Instructions for the task: If a line below includes the string "solid", copy it.

· · · · ·

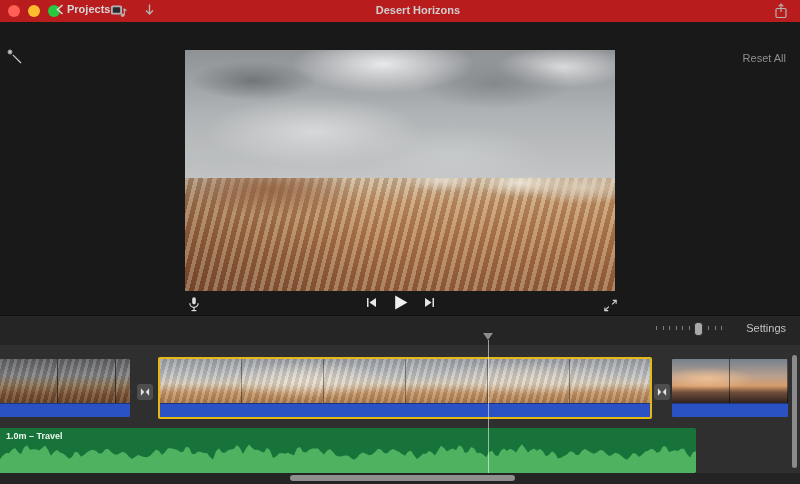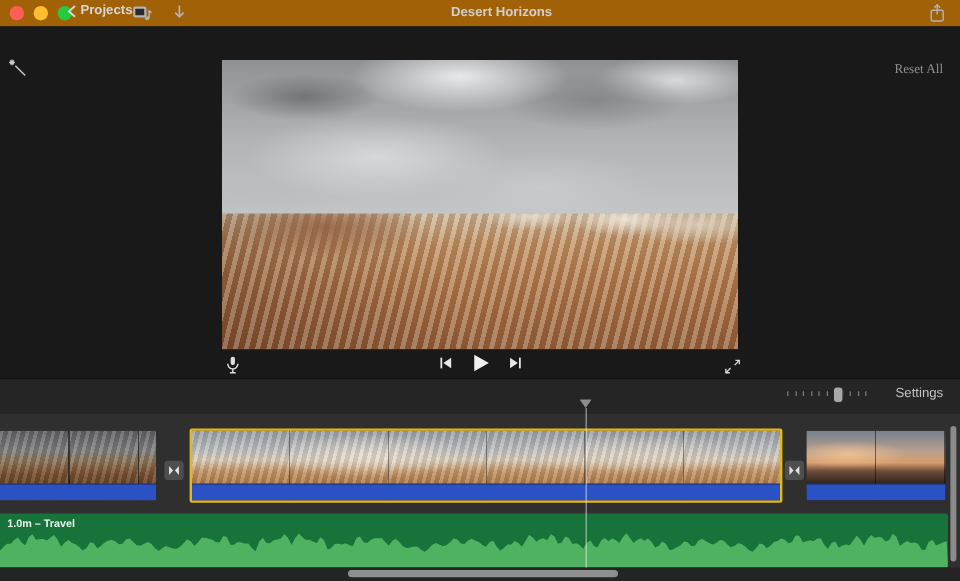--- a/index.html
+++ b/index.html
@@ -1,40 +1,40 @@
 <!DOCTYPE html>
 <html style="--selection_yellow: #E5B915; --clip_audio_blue: #2A52C4; --audio_green_dark: #177339; --audio_green_light: #4FB261; --traffic_red: #FF5F57; --traffic_yellow: #FEBC2E; --traffic_green: #28C840;"><head>
 <meta charset="utf-8">
 <style>
   html,body{margin:0;padding:0;width:800px;height:484px;overflow:hidden;
     font-family:"Liberation Sans",sans-serif;background:#1a1a1a;-webkit-font-smoothing:antialiased;}
   .win{position:absolute;inset:0;background:#1a1a1a;}
 
   
-  .titlebar{position:absolute;left:0;top:0;width:800px;height:22px;background:#a16207;
+  .titlebar{position:absolute;left:0;top:0;width:800px;height:22px;background:#b91c1c;
     border-bottom:1px solid #161616;display:flex;align-items:center;}
   .traffic{position:absolute;left:8px;top:5px;display:flex;gap:8px;}
   .traffic i{width:12px;height:12px;border-radius:50%;display:block;}
   .t-red{background:var(--traffic_red,#ff5f57);}
   .t-yellow{background:var(--traffic_yellow,#febc2e);}
   .t-green{background:var(--traffic_green,#28c840);}
   .tb-btn{background:none;border:0;color:#d6d6d6;font-size:11px;display:flex;align-items:center;gap:3px;
     padding:0;cursor:default;font-family:inherit;}
   .back-btn{position:absolute;left:56px;top:3px;font-weight:bold;}
   .media-btn{position:absolute;left:110px;top:3px;}
   .download-btn{position:absolute;left:143px;top:3px;}
   .win-title{position:absolute;left:0;right:0;top:4px;text-align:center;font-size:11px;color:#cfcfcf;font-weight:bold;padding-left:36px;}
   .share-btn{position:absolute;right:12px;top:3px;}
 
   
   .viewer{position:absolute;left:0;top:22px;width:800px;height:293px;background:#191919;}
   .vt-icon{background:none;border:0;padding:0;cursor:default;display:flex;align-items:center;justify-content:center;}
   .enhance-btn{position:absolute;left:7px;top:27px;}
   .adjust-row{position:absolute;left:290px;top:27px;width:196px;display:flex;justify-content:space-between;align-items:center;}
-  .reset-btn{position:absolute;right:8px;top:29px;color:#8f8f8f;font-size:11px;background:none;border:0;font-family:Liberation Serif, serif;margin-left:43px;}
+  .reset-btn{position:absolute;right:8px;top:29px;color:#8f8f8f;font-size:11px;background:none;border:0;font-family:Liberation Sans, sans-serif;margin-left:43px;}
 
   .preview{position:absolute;left:185px;top:28px;width:430px;height:241px;overflow:hidden;background:#555;}
   .sky{position:absolute;left:0;top:0;width:430px;height:140px;
     background:
       radial-gradient(90px 28px at 16% 22%, rgba(84,87,90,.6), transparent 70%),
       radial-gradient(130px 42px at 46% 10%, rgba(246,247,248,.85), transparent 70%),
       radial-gradient(110px 36px at 72% 24%, rgba(112,115,118,.55), transparent 70%),
       radial-gradient(95px 30px at 88% 12%, rgba(238,239,240,.75), transparent 70%),
       radial-gradient(150px 48px at 30% 58%, rgba(228,230,231,.7), transparent 72%),
       radial-gradient(130px 44px at 62% 76%, rgba(205,208,210,.65), transparent 72%),
@@ -92,21 +92,21 @@
   .clip-sel .audio-bar{height:13px;}
   .clip-3{left:672px;width:116px;
     background:
       repeating-linear-gradient(90deg, transparent 0 57px, rgba(0,0,0,.5) 57px 58px),
       radial-gradient(70px 16px at 30% 34%, rgba(244,196,150,.85), transparent 70%),
       linear-gradient(180deg,#76818f 0%,#b9a08d 30%,#d79d6c 46%,#6d4c3a 58%,#352822 74%,#221a14 100%);}
   .transition{position:absolute;top:39px;width:16px;height:16px;border-radius:3px;background:#4e4e4e;
     display:flex;align-items:center;justify-content:center;border:0;padding:0;}
   .trans-1{left:137px;} .trans-2{left:654px;}
 
-  .audio-track{position:absolute;left:0;top:83px;width:790px;height:45px;
+  .audio-track{position:absolute;left:0;top:83px;width:696px;height:45px;
     background:var(--audio_green_dark,#177339);border-radius:0 2px 2px 0;overflow:hidden;}
   .audio-label{position:absolute;left:6px;top:3px;font-size:9px;font-weight:bold;color:#eaf6ee;}
   .audio-wave{position:absolute;left:0;bottom:0;}
 
   .v-scroll{position:absolute;right:3px;top:10px;width:5px;height:113px;border-radius:2.5px;background:#8b8b8b;}
   .h-strip{position:absolute;left:0;top:128px;width:800px;height:11px;background:#242424;}
   .h-scroll{position:absolute;left:290px;top:2px;width:225px;height:6px;border-radius:3px;background:#8f8f8f;}
 
   
   .playhead{position:absolute;left:483px;top:333px;width:10px;height:140px;pointer-events:auto;}

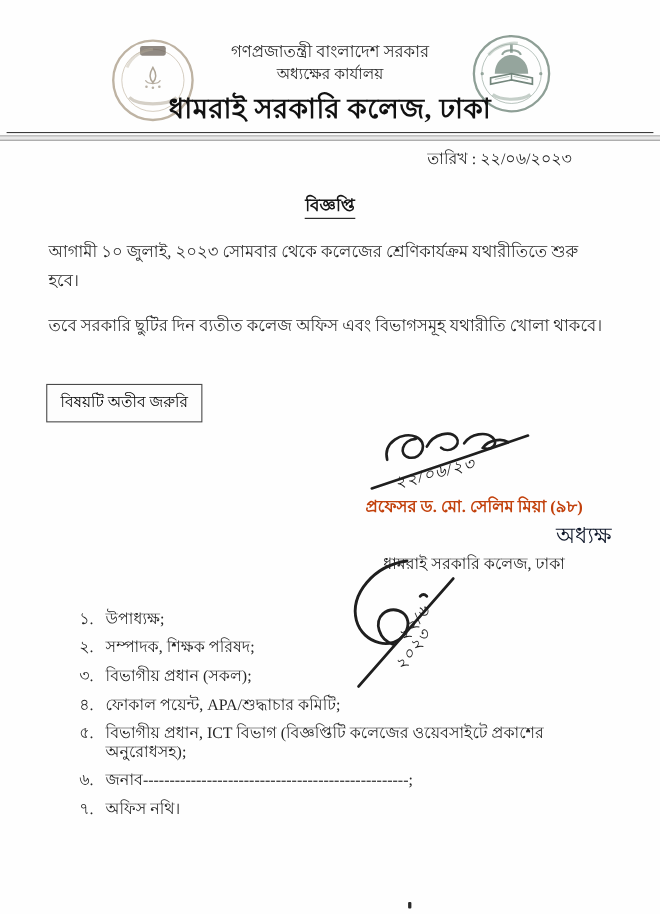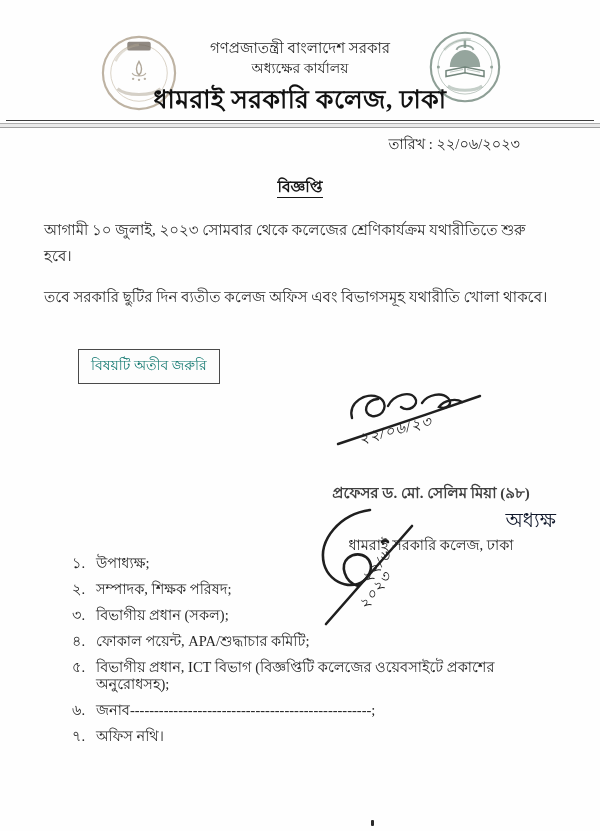--- a/index.html
+++ b/index.html
@@ -39,35 +39,35 @@
   }
   .notice-title span{border-bottom:1.3px solid #151515;padding-bottom:2px;}
   
   .body-block{position:absolute;left:44px;right:44px;top:213px;font-size:15px;line-height:1.75;color:#2b2b2b;}
   .para-justify{text-align:justify;}
   .para-2{margin-top:4px;}
   .para-3{margin-top:14px;}
   .urgent-box{
     position:absolute;left:42px;top:349px;
     border:1.2px solid #4a4a4a;padding:4px 12px 5px 12px;
-    font-size:14px;color:#0f766e;background:#fdfdfd;margin-left:36px;
+    font-size:14px;color:#000000;background:#fdfdfd;
   }
   
   .sig-main{position:absolute;left:330px;top:386px;width:170px;height:72px;}
   .sig-main svg{position:absolute;left:0;top:0;}
   .sig-date-main{
     position:absolute;left:28px;top:32px;
     font-size:15px;color:#1c1c1c;transform:rotate(-14deg);
     font-style:italic;letter-spacing:1px;white-space:nowrap;
   }
   .sig-block{
     position:absolute;left:306px;top:450px;width:250px;
     text-align:center;line-height:1.5;
   }
-  .sig-name{font-size:15px;font-weight:bold;color:#404040;margin-top:32px;}
+  .sig-name{font-size:15px;font-weight:bold;color:#c2410c;}
   .sig-desig{font-size:20px;color:#0f172a;text-align:right;}
   .sig-inst{font-size:14.5px;color:#222;}
   .sig-secondary{position:absolute;left:296px;top:502px;width:150px;height:128px;z-index:3;}
   .sig-secondary svg{position:absolute;left:0;top:0;}
   .sig-date-2a,.sig-date-2b{
     position:absolute;font-size:15px;font-style:italic;color:#1c1c1c;
     transform:rotate(-52deg);letter-spacing:1px;white-space:nowrap;
   }
   .sig-date-2a{left:62px;top:52px;}
   .sig-date-2b{left:58px;top:76px;}

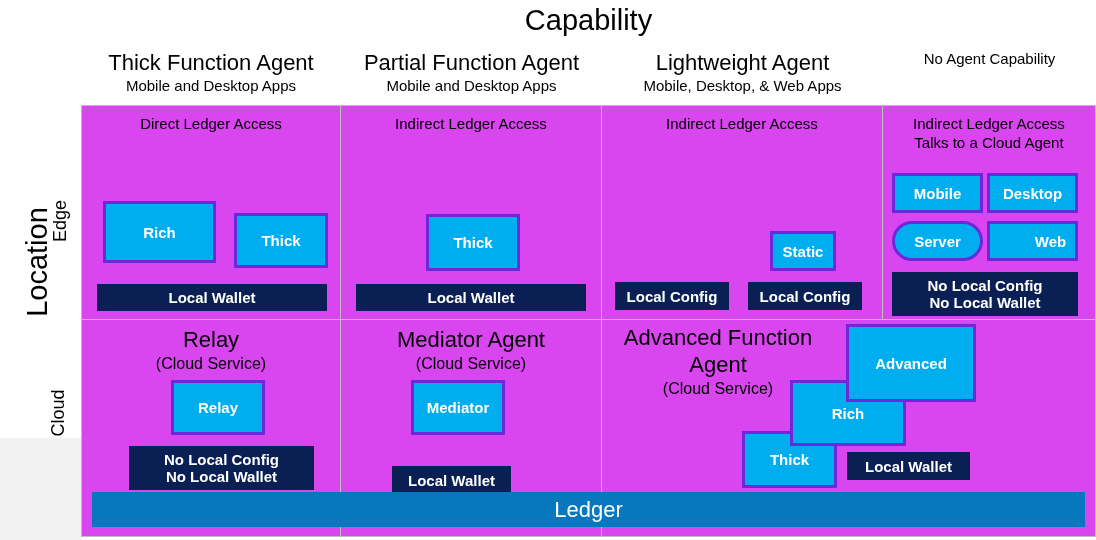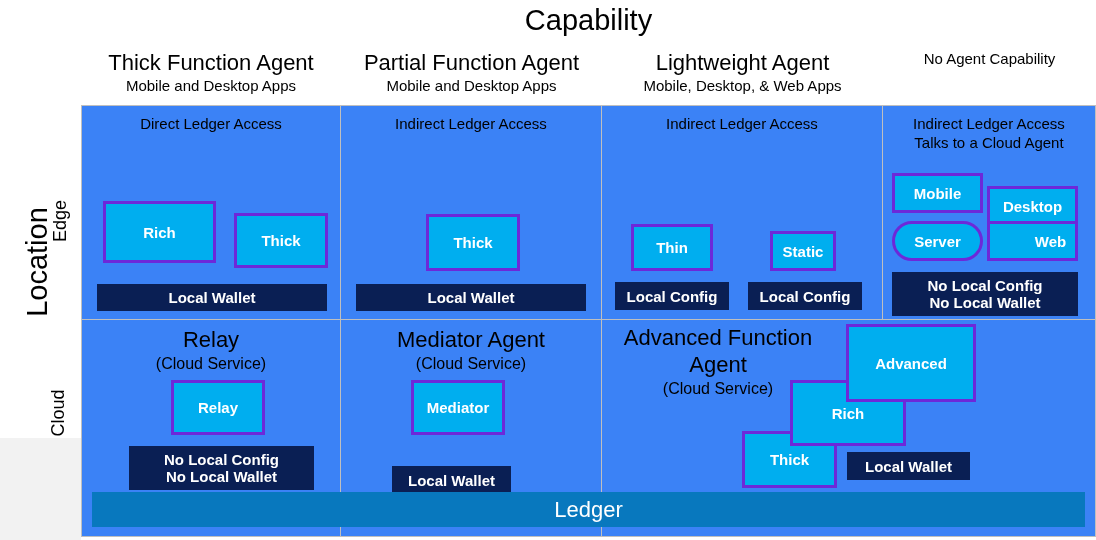--- a/index.html
+++ b/index.html
@@ -97,21 +97,21 @@
 
   
   .grid {
     position: absolute;
     left: 81px;
     top: 105px;
     width: 1015px;
     height: 432px;
     border: 1px solid #bfbfbf;
     box-sizing: border-box;
-    background: #3b82f6;
+    background: #d946ef;
   }
 
   .row-edge {
     position: absolute;
     left: 0; top: 0;
     width: 100%;
     height: 214px;
     display: flex;
   }
   .row-cloud {
@@ -241,43 +241,40 @@
       <div class="box agent" style="left:85px; top:108px; width:94px; height:57px;">
         <span>Thick</span>
       </div>
       <div class="box store" style="left:15px; top:178px; width:230px; height:27px;">
         <span>Local Wallet</span>
       </div>
     </div>
 
     <div class="cell" style="width:281px">
       <div class="cell-access">Indirect Ledger Access</div>
-      <div class="box agent" style="left:29px; top:118px; width:82px; height:47px;">
-        <span>Thin</span>
-      </div>
       <div class="box agent" style="left:168px; top:125px; width:66px; height:40px;">
         <span>Static</span>
       </div>
       <div class="box store" style="left:13px; top:176px; width:114px; height:28px;">
         <span>Local Config</span>
       </div>
       <div class="box store" style="left:146px; top:176px; width:114px; height:28px;">
         <span>Local Config</span>
       </div>
     </div>
 
     <div class="cell" style="width:212px">
       <div class="cell-access">
         <div>Indirect Ledger Access</div>
         <div>Talks to a Cloud Agent</div>
       </div>
       <div class="box agent" style="left:9px; top:67px; width:91px; height:40px;">
         <span>Mobile</span>
       </div>
-      <div class="box agent" style="left:104px; top:67px; width:91px; height:40px;margin-top:13px;">
+      <div class="box agent" style="left:104px; top:67px; width:91px; height:40px;">
         <span>Desktop</span>
       </div>
       <div class="box agent" style="left:9px; top:115px; width:91px; height:40px;border-radius:20px;">
         <span>Server</span>
       </div>
       <div class="box agent" style="left:104px; top:115px; width:91px; height:40px;padding-left:36px;">
         <span>Web</span>
       </div>
       <div class="box store two-line" style="left:9px; top:166px; width:186px; height:44px; flex-direction:column;">
         <span>No Local Config</span>

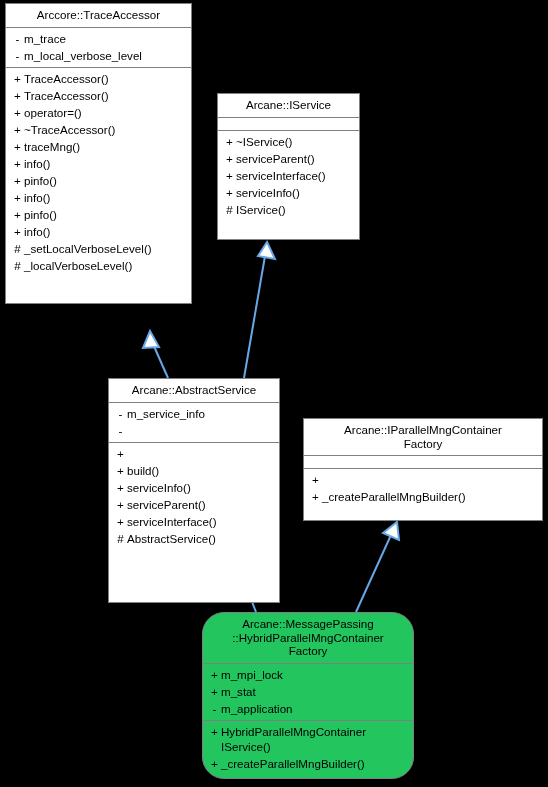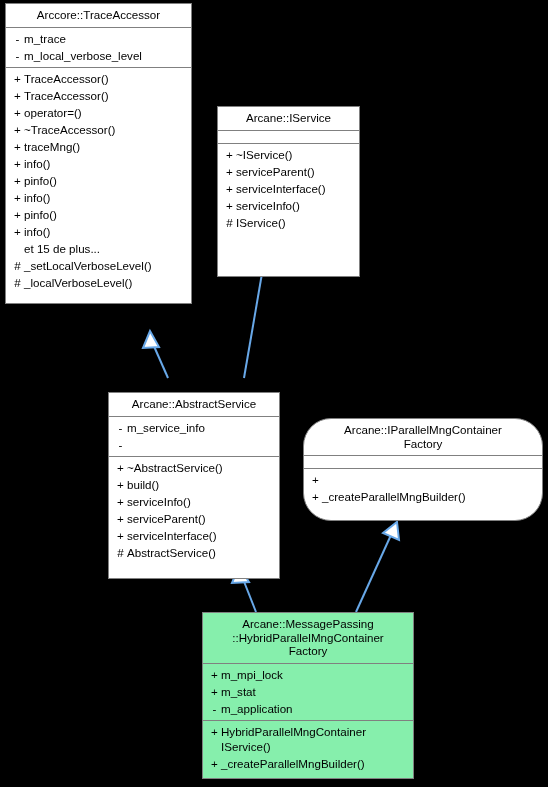--- a/index.html
+++ b/index.html
@@ -27,21 +27,22 @@
     position: absolute;
     box-sizing: border-box;
     border: 1px solid #808080;
     background: #ffffff;
     color: #000000;
     font-size: 11.6px;
     line-height: 1.0;
     z-index: 5;
   }
   .uml-box.highlight {
-    background: #86efac;
+    background: #22c55e;
+    border-radius: 22px;
   }
   .box-title {
     box-sizing: border-box;
     text-align: center;
     padding: 4px 4px 5px 4px;
     font-size: 11.6px;
     line-height: 13.5px;
     border-bottom: 1px solid #808080;
     white-space: pre-line;
   }
@@ -151,36 +152,32 @@
         <span class="mname">info()</span>
       </div>
       <div class="member">
         <span class="vis">+</span>
         <span class="mname">pinfo()</span>
       </div>
       <div class="member">
         <span class="vis">+</span>
         <span class="mname">info()</span>
       </div>
-      <div class="member nomark">
-        <span class="vis"></span>
-        <span class="mname">et 15 de plus...</span>
-      </div>
       <div class="member">
         <span class="vis">#</span>
         <span class="mname">_setLocalVerboseLevel()</span>
       </div>
       <div class="member">
         <span class="vis">#</span>
         <span class="mname">_localVerboseLevel()</span>
       </div>
     </div>
   </div>
 
-  <div class="uml-box" style="left:217px; top:106px; width:143px; height:171px;">
+  <div class="uml-box" style="left:217px; top:93px; width:143px; height:147px;">
     <div class="box-title">Arcane::IService</div>
     <div class="compartment empty"></div>
     <div class="compartment last">
       <div class="member">
         <span class="vis">+</span>
         <span class="mname">~IService()</span>
       </div>
       <div class="member">
         <span class="vis">+</span>
         <span class="mname">serviceParent()</span>
@@ -193,35 +190,34 @@
         <span class="vis">+</span>
         <span class="mname">serviceInfo()</span>
       </div>
       <div class="member">
         <span class="vis">#</span>
         <span class="mname">IService()</span>
       </div>
     </div>
   </div>
 
-  <div class="uml-box" style="left:108px; top:392px; width:172px; height:187px;">
+  <div class="uml-box" style="left:108px; top:378px; width:172px; height:225px;">
     <div class="box-title">Arcane::AbstractService</div>
     <div class="compartment">
       <div class="member">
         <span class="vis">-</span>
         <span class="mname">m_service_info</span>
       </div>
       <div class="member">
         <span class="vis">-</span>
       </div>
     </div>
     <div class="compartment last">
       <div class="member">
         <span class="vis">+</span>
-        <span class="mname">~AbstractService()</span>
       </div>
       <div class="member">
         <span class="vis">+</span>
         <span class="mname">build()</span>
       </div>
       <div class="member">
         <span class="vis">+</span>
         <span class="mname">serviceInfo()</span>
       </div>
       <div class="member">
@@ -232,21 +228,21 @@
         <span class="vis">+</span>
         <span class="mname">serviceInterface()</span>
       </div>
       <div class="member">
         <span class="vis">#</span>
         <span class="mname">AbstractService()</span>
       </div>
     </div>
   </div>
 
-  <div class="uml-box" style="left:303px; top:418px; width:240px; height:103px;border-radius:28px;">
+  <div class="uml-box" style="left:303px; top:418px; width:240px; height:103px;">
     <div class="box-title">Arcane::IParallelMngContainer
 Factory</div>
     <div class="compartment empty"></div>
     <div class="compartment last">
       <div class="member">
         <span class="vis">+</span>
       </div>
       <div class="member">
         <span class="vis">+</span>
         <span class="mname">_createParallelMngBuilder()</span>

· · · · ·

Answer box:
     border-bottom:1px solid #161616;display:flex;align-items:center;}
   .notice-title span{border-bottom:1.3px solid #151515;padding-bottom:2px;}
     border:1.2px solid #4a4a4a;padding:4px 12px 5px 12px;
     border: 1px solid #bfbfbf;
     border: 1px solid #808080;
     border-bottom: 1px solid #808080;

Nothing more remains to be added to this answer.